» **The task**: Return the records that follow unaltered. Omit every picture.

» **Excerpted data**:
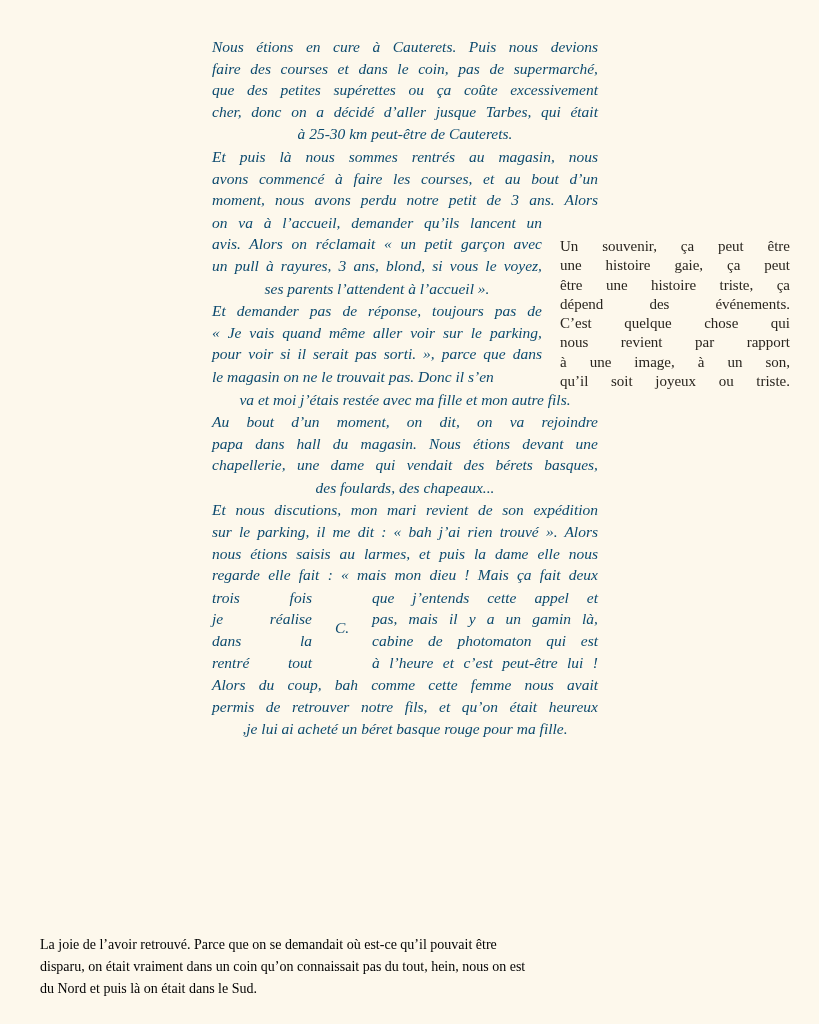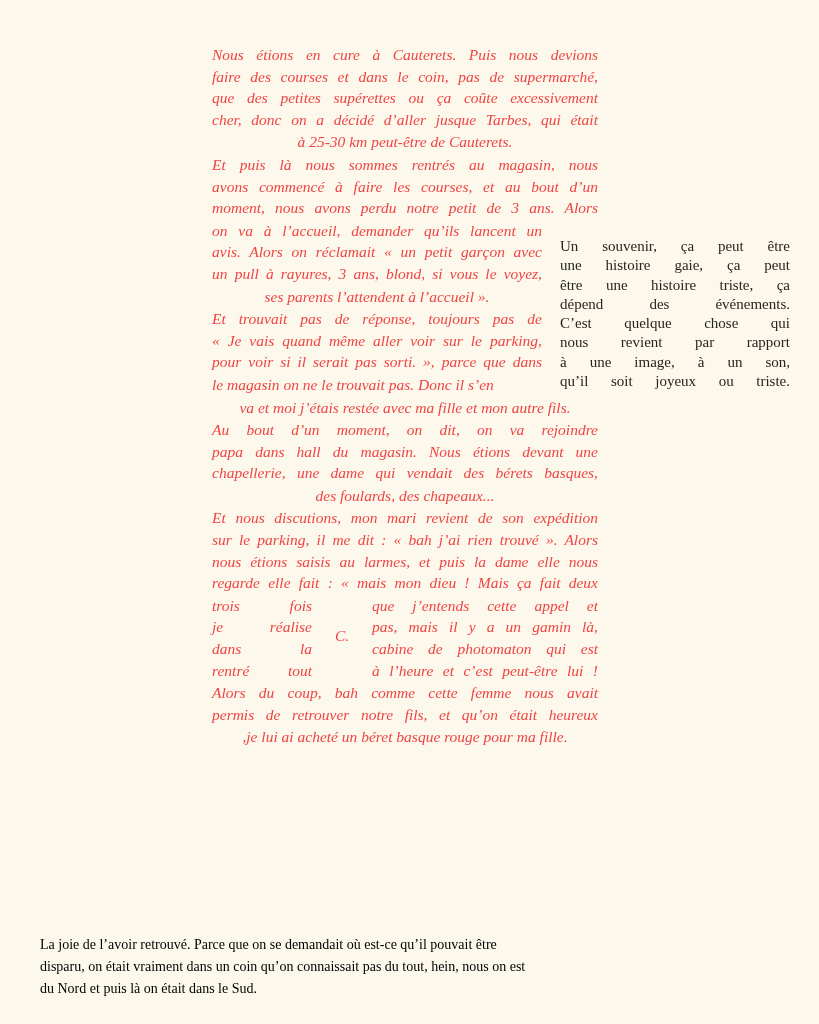--- a/index.html
+++ b/index.html
@@ -15,12 +15,12 @@
   .main-text {
     position: absolute;
     left: 212px;
-    top: 44px;
+    top: 36px;
     width: 386px;
     font-style: italic;
     font-size: 15.5px;
     line-height: 21.6px;
-    color: #ef4444;
+    color: #0c4a6e;
   }
   .text-block { margin: 0 0 1px 0; }
   .line { min-height: 21.6px; }

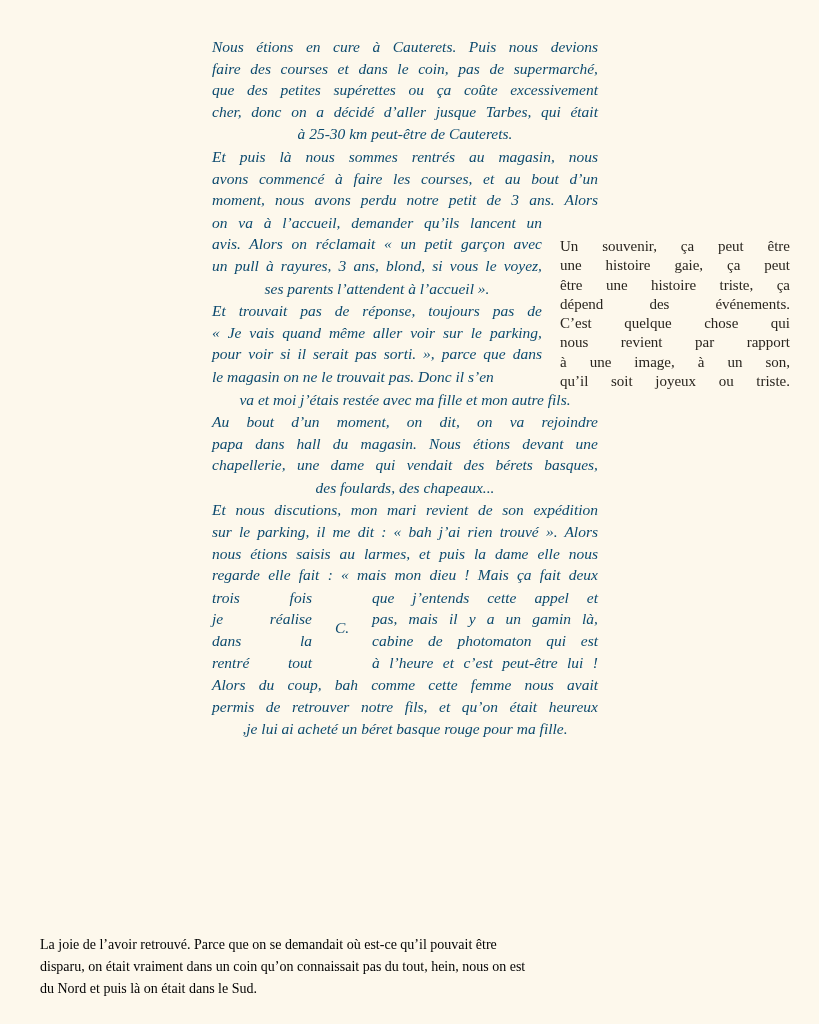--- a/index.html
+++ b/index.html
@@ -90,7 +90,7 @@
         <div class="line center w-narrow">ses parents l’attendent à l’accueil ».</div>
       </div>
       <div class="text-block">
-        <div class="line just w-narrow">Et trouvait pas de réponse, toujours pas de</div>
+        <div class="line just w-narrow">Et demander pas de réponse, toujours pas de</div>
         <div class="line just w-narrow">« Je vais quand même aller voir sur le parking,</div>
         <div class="line just w-narrow">pour voir si il serait pas sorti. », parce que dans</div>
       </div>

» **Result for this exercise**:
--- a/index.html
+++ b/index.html
@@ -15,12 +15,12 @@
   .main-text {
     position: absolute;
     left: 212px;
-    top: 44px;
+    top: 36px;
     width: 386px;
     font-style: italic;
     font-size: 15.5px;
     line-height: 21.6px;
-    color: #ef4444;
+    color: #0c4a6e;
   }
   .text-block { margin: 0 0 1px 0; }
   .line { min-height: 21.6px; }

--- a/index.html
+++ b/index.html
@@ -90,7 +90,7 @@
         <div class="line center w-narrow">ses parents l’attendent à l’accueil ».</div>
       </div>
       <div class="text-block">
-        <div class="line just w-narrow">Et trouvait pas de réponse, toujours pas de</div>
+        <div class="line just w-narrow">Et demander pas de réponse, toujours pas de</div>
         <div class="line just w-narrow">« Je vais quand même aller voir sur le parking,</div>
         <div class="line just w-narrow">pour voir si il serait pas sorti. », parce que dans</div>
       </div>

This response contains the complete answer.